Пока охранники суетились, Шура опять сник, и Нинке пришлось его трясти.

— Шури-ик! Не спи ж ты, козел драный!

— За «козла» — ответишь! — произнес Шура. — Особенно если я помру.

Ворота открыли, и Нинка с места в карьер понеслась по поселку.

— Нинуль, — неожиданно спросил Казан, — ты замужем?

— Нет, — ответила она. — А ты руку предложить хочешь?

— Ну, — произнес этот хам, находящийся на грани жизни и смерти, — рукой ты, наверно, и сама умеешь…

Нинка этот прикол мимо ушей пропустила и ответила по-простому, по-рабочему:

— Если не сдохнешь — потрахаемся…

— Заметано! — объявил Шура. — Теперь не помру, пока не трахну!

У него, паразита этого, даже голос пободрее зазвучал!

В этот момент Нинка уже вписывалась в правый поворот мимо магазина «Леокадия». Она даже не разглядела шикарные особняки и коттеджи, проглядывавшие из-за солидных заборов. Если б, допустим, она мимо такого поселка на автобусе ехала, то небось все глаза бы пропялила на то, как богатые люди живут.

— Если не откроют сразу — долби бампером! — приказал Шура, когда в конце улицы фары высветили бетонный забор с железными воротами. — Их, паскуд, иногда пугать надо!

Должно быть, он имел в виду охрану своей дачи.

Но ворота открылись гораздо раньше, чем Нинка до них доехала. Самосвал влетел в ворота, едва не сбив целую группу людей, которые, должно быть, прибежали встречать Казана. Но Нинка остановилась вовремя.

— Молодцы те, на внешних воротах, — похвалил Казан, — предупредили моих…

Нинка вдруг ощутила такую нечеловеческую усталость, будто это не Казан, а она сама пол-литра крови потеряла. В следующую секунду она потеряла сознание.

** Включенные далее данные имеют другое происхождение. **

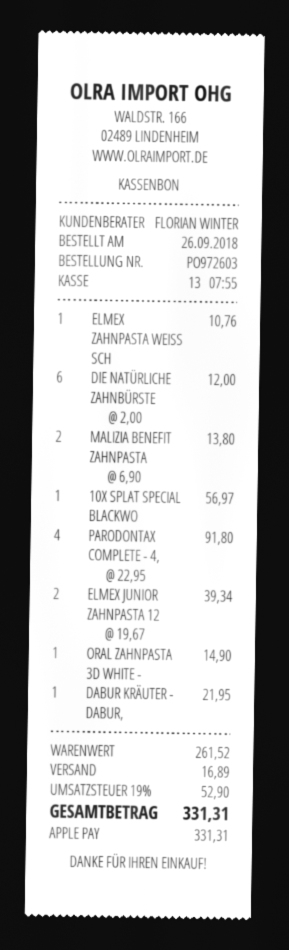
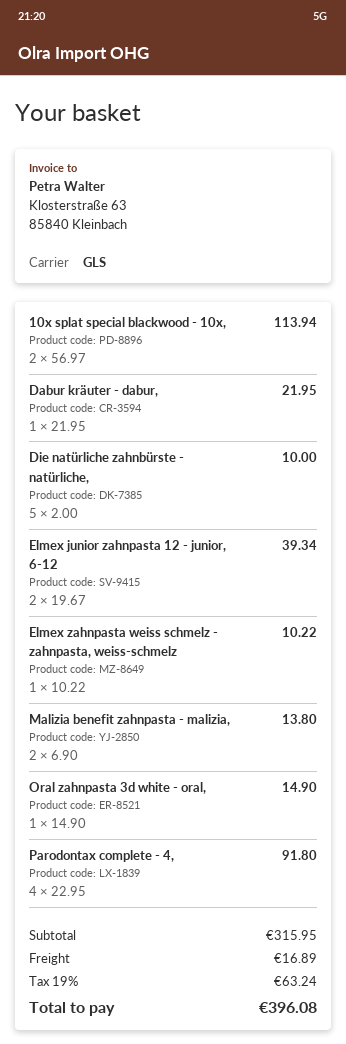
ELMEX ZAHNPASTA WEISS SCH: 1 x 10.76 = 10.76 -> 1 x 10.22 = 10.22
DIE NATÜRLICHE ZAHNBÜRSTE: 6 x 2.00 = 12.00 -> 5 x 2.00 = 10.00
10X SPLAT SPECIAL BLACKWO: 1 x 56.97 = 56.97 -> 2 x 56.97 = 113.94
subtotal: 261.52 -> 315.95
tax: 19% = 52.90 -> 19% = 63.24
total: 331.31 -> 396.08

КОМУ НЕ СПИТСЯ В НОЧЬ ГЛУХУЮ?

А в это самое время, на островке посреди камышей, Епиха и Шпиндель все еще лежали на траве, привязанные ремнями за руки к толстенному корню, и были даже не в силах штаны подтянуть. Колышки, которыми Нинка их вытянула в струнки, ребята кое-как смогли расшатать и ноги более-менее освободили. Но развязать зубами Нинкины «милицейские узлы» на ремнях они все еще не сумели. К тому же каждое неловкое движение причиняло им сильную боль в тех местах, которые эта ведьма отхлестала до крови. Да и не только в них. Саднило и там, где она их сигаретой жгла, и в потянутых связках побаливало, и в суставах. Да и лежание на сырой земле под дождем здоровья не прибавляло. К тому же они с утра ничего не жрали, да и вообще настроение было у обоих такое, что они с удовольствием бы померли или сами себя убили, но и этого сделать не могли. Они ненавидели и Нинку, и друг друга, и каждый самого себя, но… руки были в буквальном смысле связаны.

Развязываться они взялись почти сразу же после того, как Нинка убежала, еще засветло. Но так и не успели до темноты. К тому же после того, как на какое-то время прекратились дождь и ветер, над болотом запищали комары. И такие злые, такие кусачие, что врагу не пожелаешь. Целый час безнаказанно изгалялись над пацанами, кровопийцы! И не прихлопнуть — руки-то связаны! — и не убежать, и не почесаться… А они, гады, жалили куда хотели: и лица, и руки, и задницы, и через одежду доставали. Пацаны только могли перекатываться с боку на бок и с живота на спину, матерились, стонали, выли, судорожно дергались. В общем, это было прямое продолжение Нинкиных пыток. Епиха и Шпиндель были на сто процентов уверены, что она это комариное мучение загодя предвидела.